__Exercise requirements__: Within the material below, transcribe exactly the lines from the one holding "facciamo un esempio." through the one holding "- Eh si, si", keeping both ends and skipping the rest.

__Exercise inputs__:

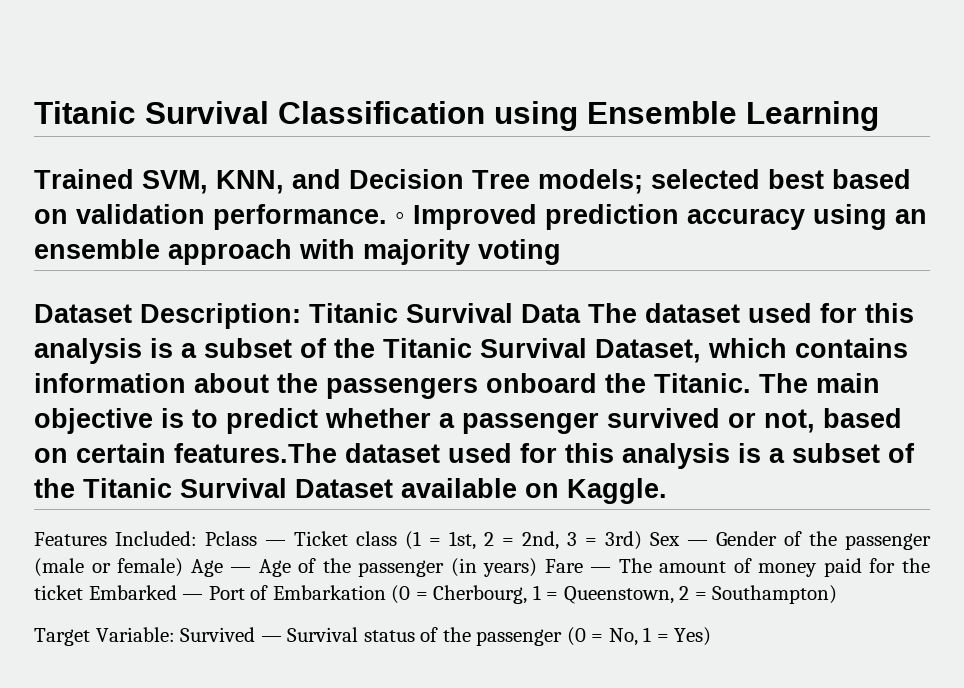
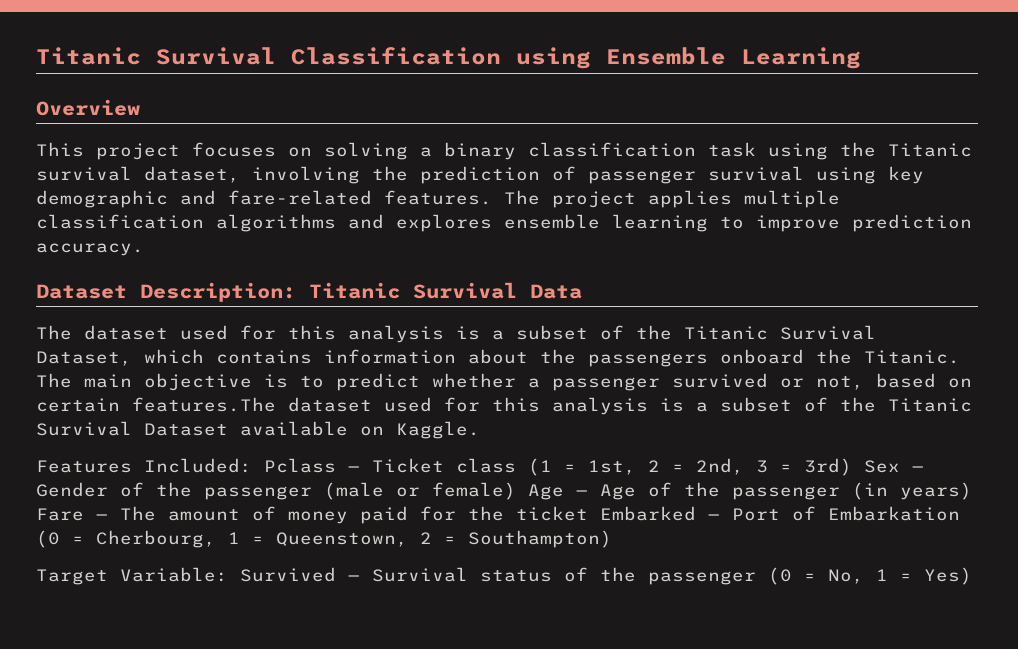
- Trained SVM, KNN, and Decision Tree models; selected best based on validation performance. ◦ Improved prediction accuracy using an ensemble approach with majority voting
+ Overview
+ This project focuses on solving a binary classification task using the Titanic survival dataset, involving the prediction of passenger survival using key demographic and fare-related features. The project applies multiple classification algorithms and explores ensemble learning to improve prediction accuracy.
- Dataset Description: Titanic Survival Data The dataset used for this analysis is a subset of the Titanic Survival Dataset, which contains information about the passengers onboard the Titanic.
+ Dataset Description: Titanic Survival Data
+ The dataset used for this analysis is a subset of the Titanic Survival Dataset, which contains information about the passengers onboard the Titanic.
...
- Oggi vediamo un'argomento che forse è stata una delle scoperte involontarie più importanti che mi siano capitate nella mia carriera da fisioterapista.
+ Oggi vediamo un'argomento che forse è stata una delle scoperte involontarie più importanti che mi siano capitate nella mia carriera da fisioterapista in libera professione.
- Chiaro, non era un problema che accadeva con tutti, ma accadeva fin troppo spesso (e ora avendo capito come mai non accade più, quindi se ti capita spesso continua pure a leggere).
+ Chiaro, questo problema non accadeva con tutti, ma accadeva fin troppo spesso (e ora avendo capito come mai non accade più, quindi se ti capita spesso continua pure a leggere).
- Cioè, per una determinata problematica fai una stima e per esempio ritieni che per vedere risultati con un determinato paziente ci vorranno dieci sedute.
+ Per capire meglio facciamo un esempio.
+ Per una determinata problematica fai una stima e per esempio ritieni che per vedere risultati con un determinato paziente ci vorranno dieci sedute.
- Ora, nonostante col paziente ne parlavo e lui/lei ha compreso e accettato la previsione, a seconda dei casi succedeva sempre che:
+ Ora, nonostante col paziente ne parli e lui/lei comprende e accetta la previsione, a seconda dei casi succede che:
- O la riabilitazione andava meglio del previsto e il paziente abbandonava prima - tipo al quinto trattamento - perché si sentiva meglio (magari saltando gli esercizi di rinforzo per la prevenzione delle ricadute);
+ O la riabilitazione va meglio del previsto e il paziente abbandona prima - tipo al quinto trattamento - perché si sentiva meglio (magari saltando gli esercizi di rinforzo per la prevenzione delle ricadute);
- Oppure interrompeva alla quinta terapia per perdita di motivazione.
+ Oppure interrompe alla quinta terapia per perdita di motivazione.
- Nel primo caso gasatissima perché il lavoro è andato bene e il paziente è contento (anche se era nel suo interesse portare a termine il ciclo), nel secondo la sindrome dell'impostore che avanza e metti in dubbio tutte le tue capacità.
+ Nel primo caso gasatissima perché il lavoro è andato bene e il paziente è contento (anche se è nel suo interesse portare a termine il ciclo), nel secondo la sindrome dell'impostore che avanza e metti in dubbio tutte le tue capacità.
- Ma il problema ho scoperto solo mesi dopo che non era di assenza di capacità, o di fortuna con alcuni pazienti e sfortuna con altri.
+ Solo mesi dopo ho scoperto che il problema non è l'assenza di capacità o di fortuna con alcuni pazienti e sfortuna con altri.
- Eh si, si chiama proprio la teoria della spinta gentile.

__Output for this exercise__:
+ Per capire meglio facciamo un esempio.
+ Per una determinata problematica fai una stima e per esempio ritieni che per vedere risultati con un determinato paziente ci vorranno dieci sedute.
- Ora, nonostante col paziente ne parlavo e lui/lei ha compreso e accettato la previsione, a seconda dei casi succedeva sempre che:
+ Ora, nonostante col paziente ne parli e lui/lei comprende e accetta la previsione, a seconda dei casi succede che:
- O la riabilitazione andava meglio del previsto e il paziente abbandonava prima - tipo al quinto trattamento - perché si sentiva meglio (magari saltando gli esercizi di rinforzo per la prevenzione delle ricadute);
+ O la riabilitazione va meglio del previsto e il paziente abbandona prima - tipo al quinto trattamento - perché si sentiva meglio (magari saltando gli esercizi di rinforzo per la prevenzione delle ricadute);
- Oppure interrompeva alla quinta terapia per perdita di motivazione.
+ Oppure interrompe alla quinta terapia per perdita di motivazione.
- Nel primo caso gasatissima perché il lavoro è andato bene e il paziente è contento (anche se era nel suo interesse portare a termine il ciclo), nel secondo la sindrome dell'impostore che avanza e metti in dubbio tutte le tue capacità.
+ Nel primo caso gasatissima perché il lavoro è andato bene e il paziente è contento (anche se è nel suo interesse portare a termine il ciclo), nel secondo la sindrome dell'impostore che avanza e metti in dubbio tutte le tue capacità.
- Ma il problema ho scoperto solo mesi dopo che non era di assenza di capacità, o di fortuna con alcuni pazienti e sfortuna con altri.
+ Solo mesi dopo ho scoperto che il problema non è l'assenza di capacità o di fortuna con alcuni pazienti e sfortuna con altri.
- Eh si, si chiama proprio la teoria della spinta gentile.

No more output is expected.